Amanda glanced at Melanie, who shrugged her shoulders. She was obviously as much in the dark as Amanda was.
Katie’s hands were sweaty. ‘Thanks so much for coming. I didn’t know who to call. I couldn’t tell the girls in the salon and, well, you both have big, forgiving hearts, even though what I’ve done is a bit like what Ross did and I feel sick.’
What did she mean ‘a bit like what Ross did’? What the hell had she done?
‘How could I have been so stupid? How did I let myself get so drunk?’
Melanie handed Katie a tissue. ‘What’s going on, Katie?
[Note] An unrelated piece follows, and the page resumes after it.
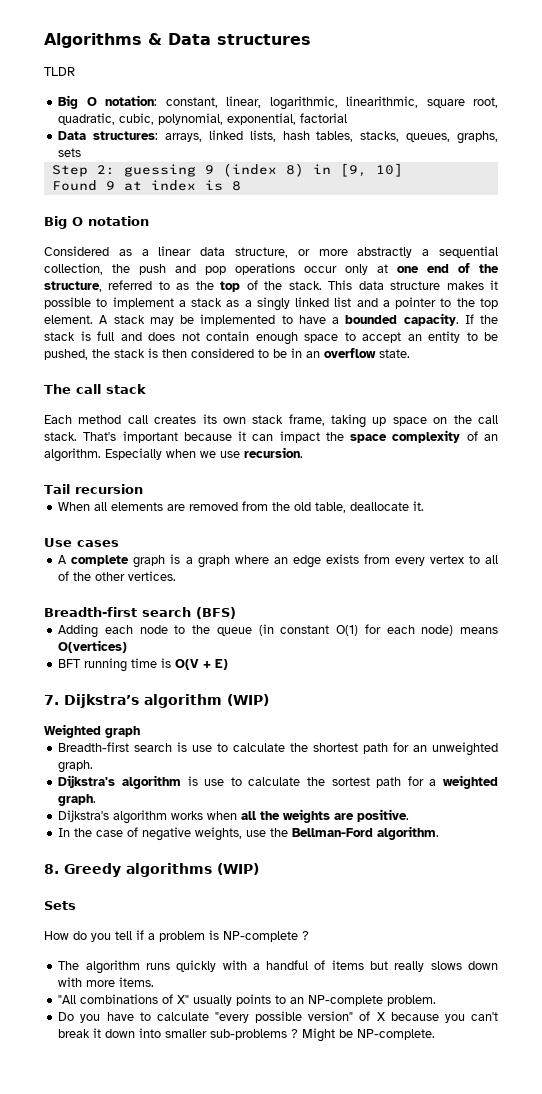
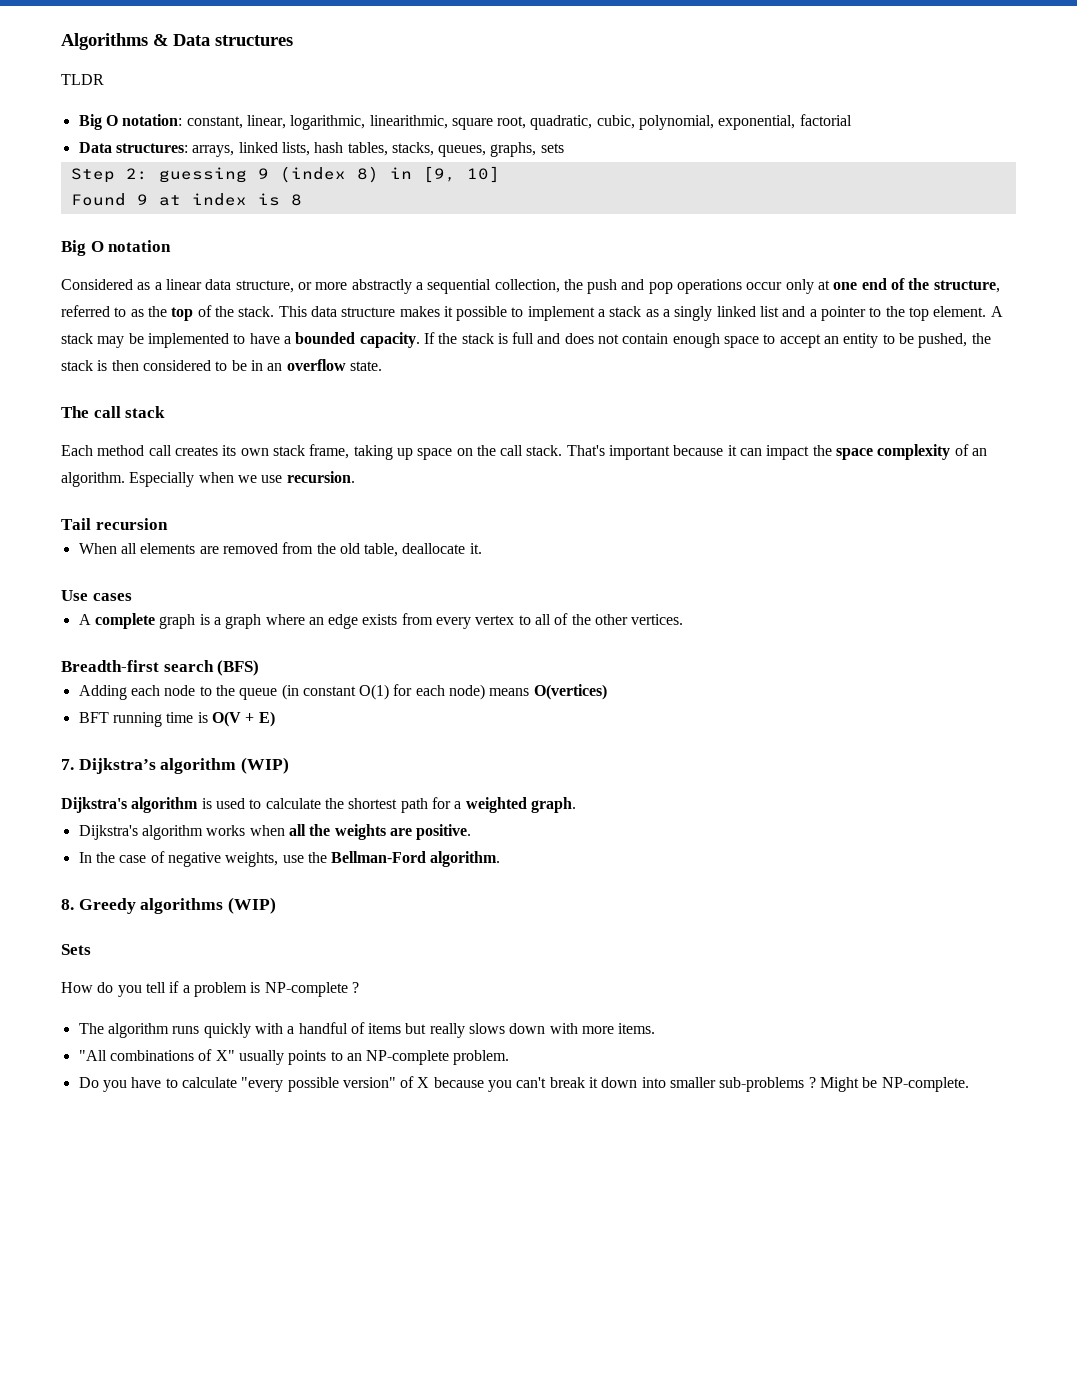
[44,724,140,738] [58,742,213,752] Weighted graph // Breadth-first search is use -> [61,797,245,813] Dijkstra's algorithm is used
[413,742,499,756] [58,760,94,773] [58,775,424,789] an unweighted graph. // Dijkstra's algorithm is use to calculate the sortest path for -> (451, 803) none

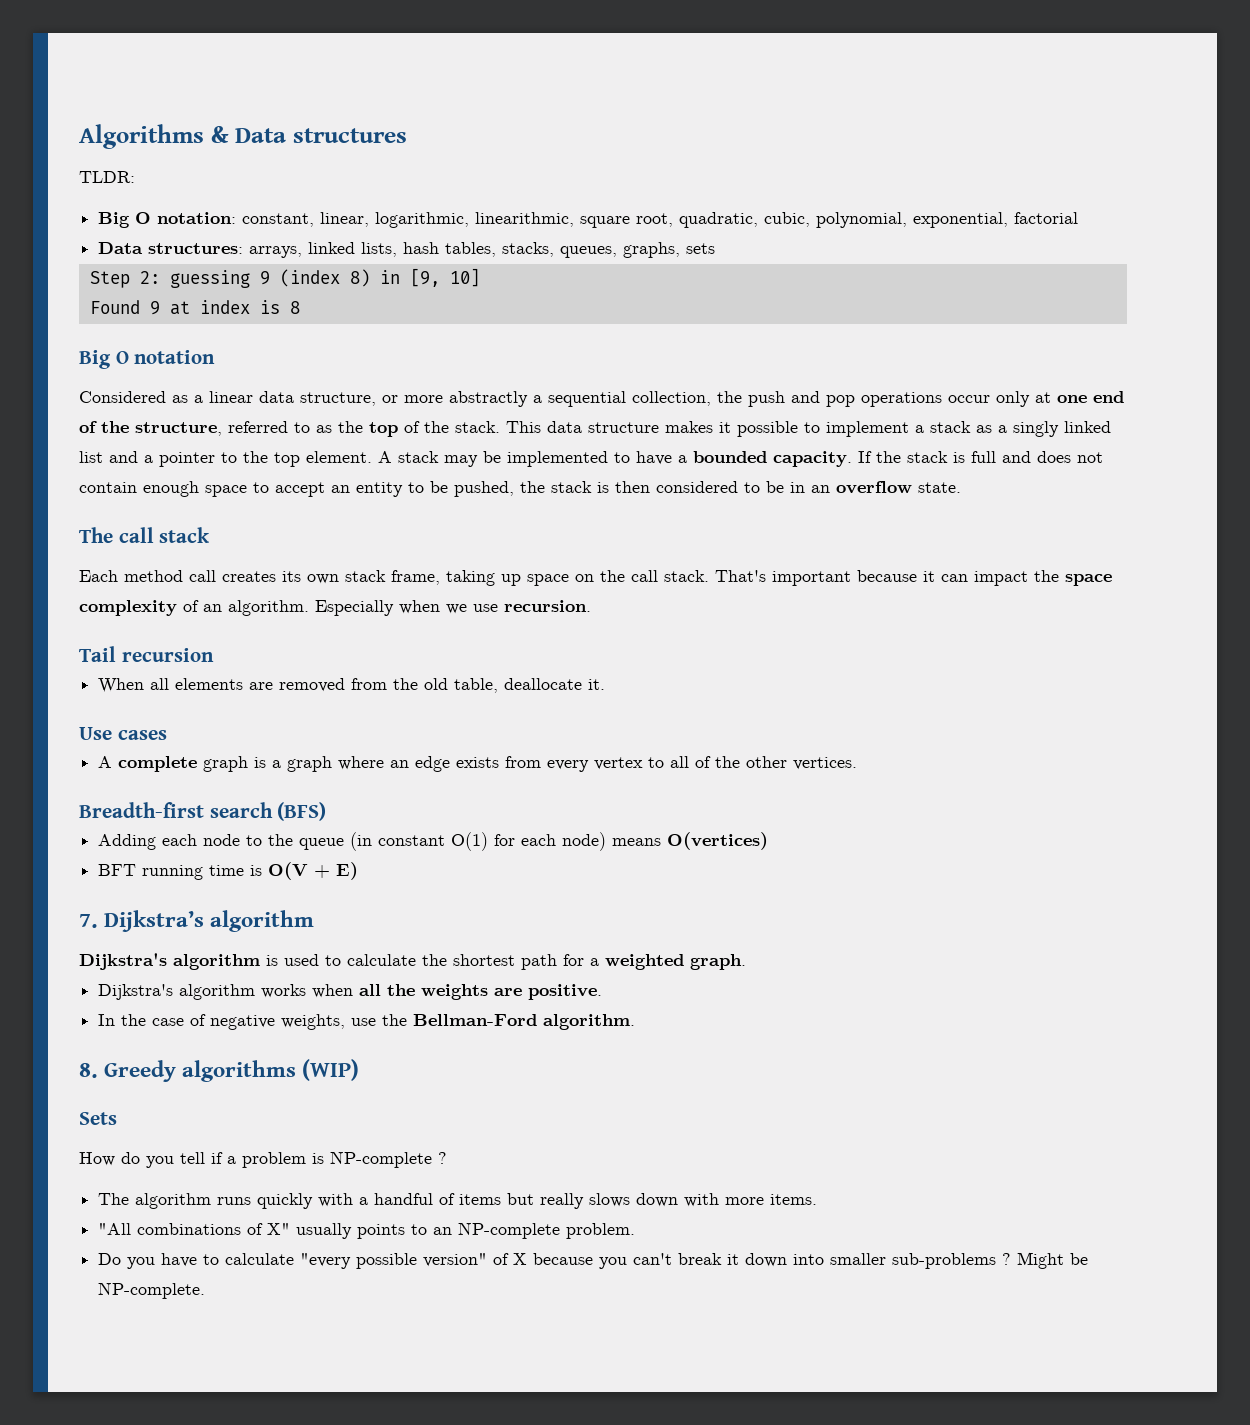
[61,74,104,85] TLDR -> [79,171,135,183] TLDR:
[241,757,290,774] (WIP) -> (315, 921) none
You’re talking in riddles.’
Amanda was glad Melanie was there to cut across Katie’s ramblings.
Katie told them about her night at the gig and waking up in a hotel bed with another man. ‘But I had my tights and pants on, so we didn’t have sex, like I didn’t do that, and he told me we didn’t do it … but … but it’s really bad, I know it is.’
Amanda’s mouth dropped. How could she do that? How could she risk her lovely marriage? She and Jamie were perfect for each other. They disagreed at times andJamie got cross with her, but they adored each other. How could she have been so stupid? She had everything, a loving husband and two gorgeous kids. Amanda knew Katie was looking for empathy and support, but she was having a hard time processing this. Itwaslike what Ross had done, the same careless neglect and betrayal, and it made her feel so angry.
‘Jesus, Katie, that’s really bad.’ Melanie didn’t sugar-coat it. ‘Does Jamie know?’
Katie shook her head. ‘I snuck back in while he was still asleep.’
‘Does Frank know?’
‘No, he left at midnight and he tried to get me to go home with him, but I was in “party Katie” mode and I wanted more fun. I’m pathetic, I know I am.’ She covered her face with her hands. ‘I have no one to blame but my thick self. I ordered the shots. Why didn’t I go home with Frank? I’m such an idiot. I put my marriage at risk. I love Jamie. I love him more than anything and my kids too. I’m so lucky, how could I risk all that?’
‘Do you remember anything about the night?’ Melanie asked.
‘I’m getting little flashbacks – I remember thinking the drummer was cute and he was being very flirty and I have to admit I enjoyed the attention. I felt young again, not like a thirty-five-year-old mum of two. I got high on the attention and drank more. What an idiot. Who does that? Who gets so out of it that they end up in bed with a stranger? I have such a good life. I made a very conscious decision in my early twenties to move away from my wild friends. I knew what I wanted, and I didn’t want chaos. I wanted a solid and stable life. How could I do something so terrible?’
Amanda felt sorry for her sister-in-law because she was so upset, but a part of her judged Katie harshly. It was as if she had a self-destruct button. Here was Amanda, trying so hard to make her marriage work despite being cheated on and humiliated, and Katie, who had everything, was risking it all for ‘fun’. Why couldn’t people see when they had a good thing going on? A good partner, a lovely family? Why all this running about looking for something else? Did they even know what they were looking for? Amanda was digging deep to find empathy, but it was hard. She stayed quiet while she sorted through her feelings.